As the program finished its final performances last year, WSU Athletics’ debt accumulated. This debt reached an estimated $67 million by the end of the 2018 fiscal school year, about 42 times more than the sum spent by the Performing Arts program.

Schulz intended for each department across all WSU facilities to decrease spending by 2.5 percent, issuing cuts as fairly as possible. This same rationale was applied in cutting out other expenses. Ones not financially viable were removed from the coming year’s budget, Schulz told The Spokesman-Review.

But exceptions to this fair financial system arise when looking at the athletics department.
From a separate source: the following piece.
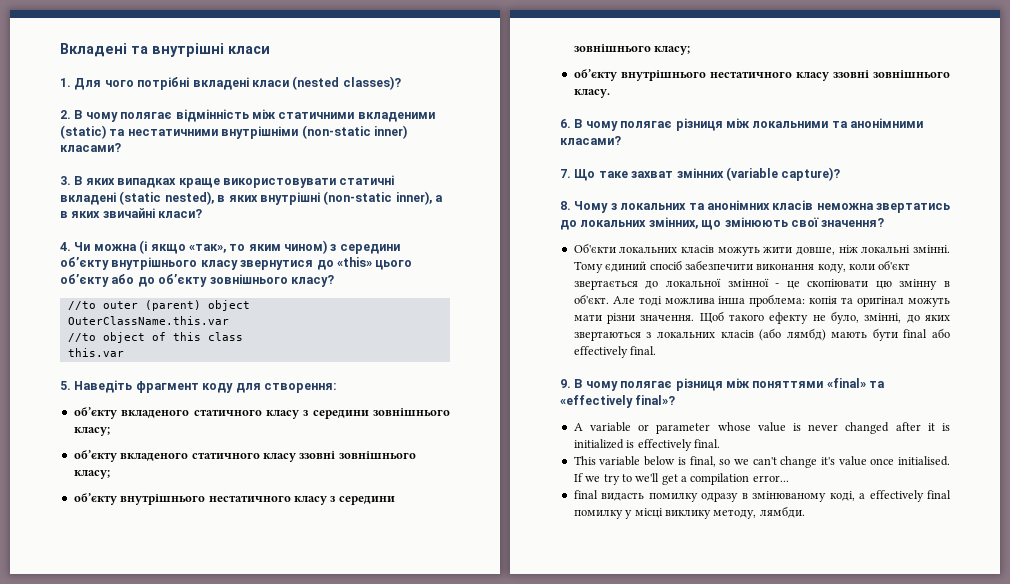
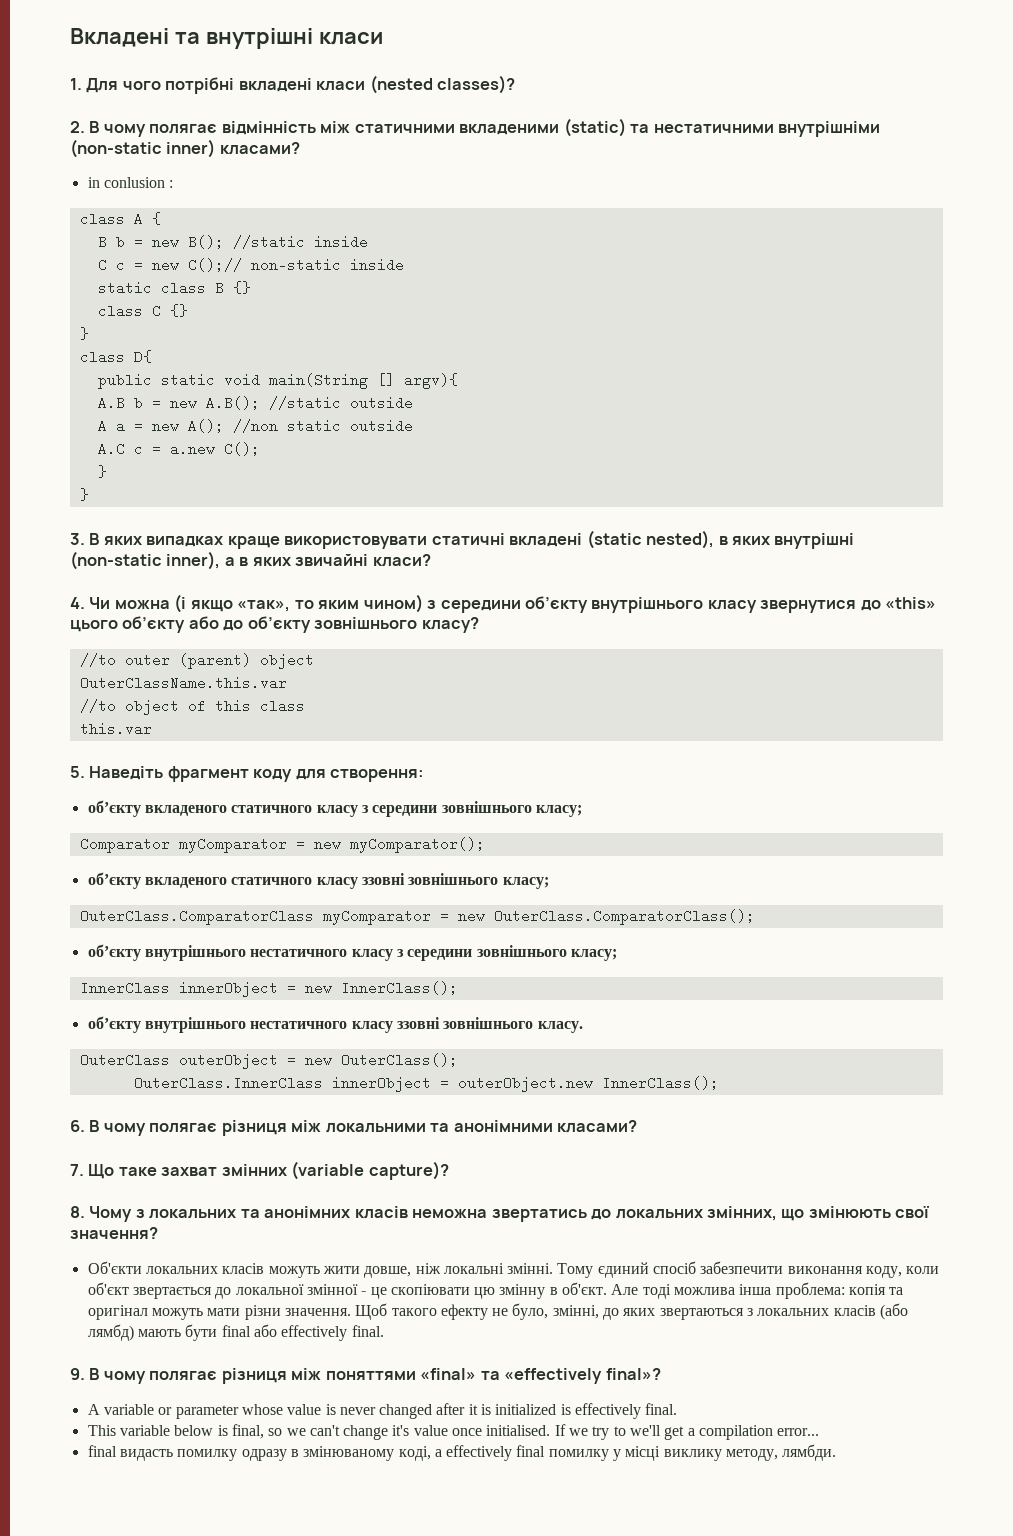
(121, 147) none -> [87,177,174,188] [79,212,161,226] [97,235,368,249] [97,258,404,272] [97,281,251,295] [97,304,188,318] [79,327,89,340] [79,350,152,364] [97,373,458,389] [97,396,413,410] [97,419,413,433] [97,442,260,456] [97,465,107,478] [79,488,89,501] // in conlusion : // class A { // B b = new B(); //static inside // C c = new C();// non-static inside // static class B {} // class C {} // } // class D{ // public static void main(String [] argv){ // A.B b = new A.B(); //static outside // A a = new A(); //non static outside // A.C c = a.new C(); // } // }
(110, 431) none -> [79,837,485,853] // Comparator myComparator = new myComparator();
(110, 474) none -> [79,909,755,925] // OuterClass.ComparatorClass myComparator = new OuterClass.ComparatorClass();
(691, 50) none -> [79,981,458,997] // InnerClass innerObject = new InnerClass();
(610, 93) none -> [79,1053,458,1069] [133,1076,719,1092] // OuterClass outerObject = new OuterClass(); // OuterClass.InnerClass innerObject = outerObject.new InnerClass();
Despite the massive debt athletics is accountable for, it was given time extending into May 2018 to discuss terms to reduce its operating deficit. Several months earlier, the Performing Arts program had already been cut from the budget, without being given a chance at reducing its immensely smaller deficit.

By the administration’s terms, the program didn’t earn enough to sustain itself so it was cut.
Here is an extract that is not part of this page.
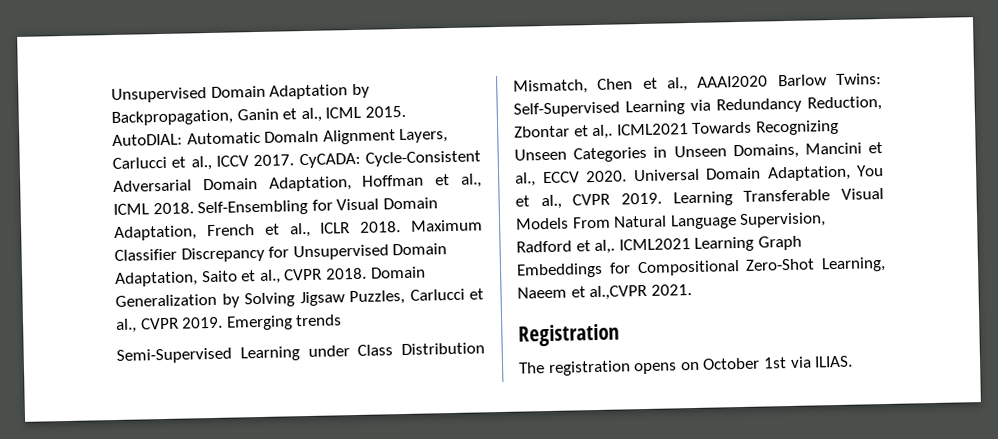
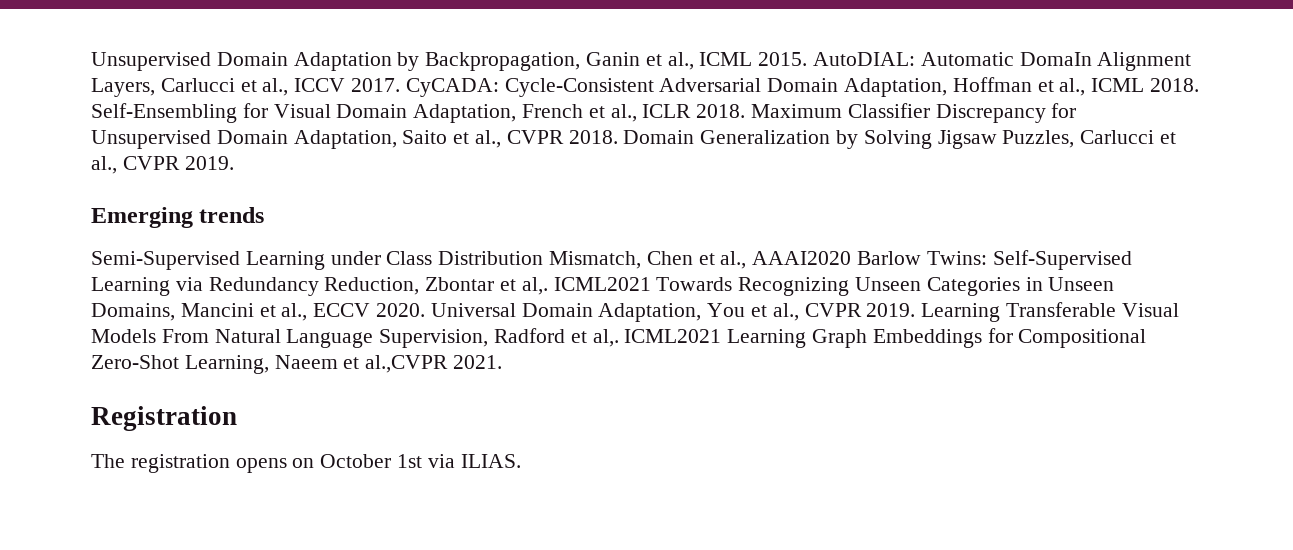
(224, 322) none -> (234, 163) //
The only part of the expenses which produced this deficit was the staff salaries and no one ever informed the staff they had to cover their own salary, said Mary Trotter, former professor of the Performing Arts at WSU.

The basis of their salaries on reserves was also never mentioned to the staff until after they were cut.

Athletics overspent by more than $60 million and wasn’t pressed to consider cutbacks until mid-2018 while Trotter and the rest of the Performing Arts program were told they’d be cut in late October 2017.

“That opportunity was never provided for us and we weren’t given a chance to discuss it,” Trotter said.

The inequality is clear, but what could be done to recover the program?

Two solutions come to mind.

Either head football coach Mike Leach’s salary could be lowered by 5 percent, or students could be charged an extra $3.67 per semester. The former is unlikely, but either would allow the Performing Arts program to continue under its previous yearly budget.

The latter, in fact, was proposed to ASWSU by the athletic department in the form of a mandatory sports pass to eliminate debt, but the pass was voted down by the ASWSU Senate before students could be given the chance to vote.

With the measly $4 per student it would take to save Performing Arts, it might still be in operation had they been given the same consideration the athletics department had received.

If WSU is to be a well-rounded institution, we must support a wide curriculum of study as much as we do athletics. With such a small price split between every student, the program could easily survive if the student body made a concerted effort to keep it alive.

If not for the benefit of the community and culture of WSU as a school, then for the preservation of this art on campus.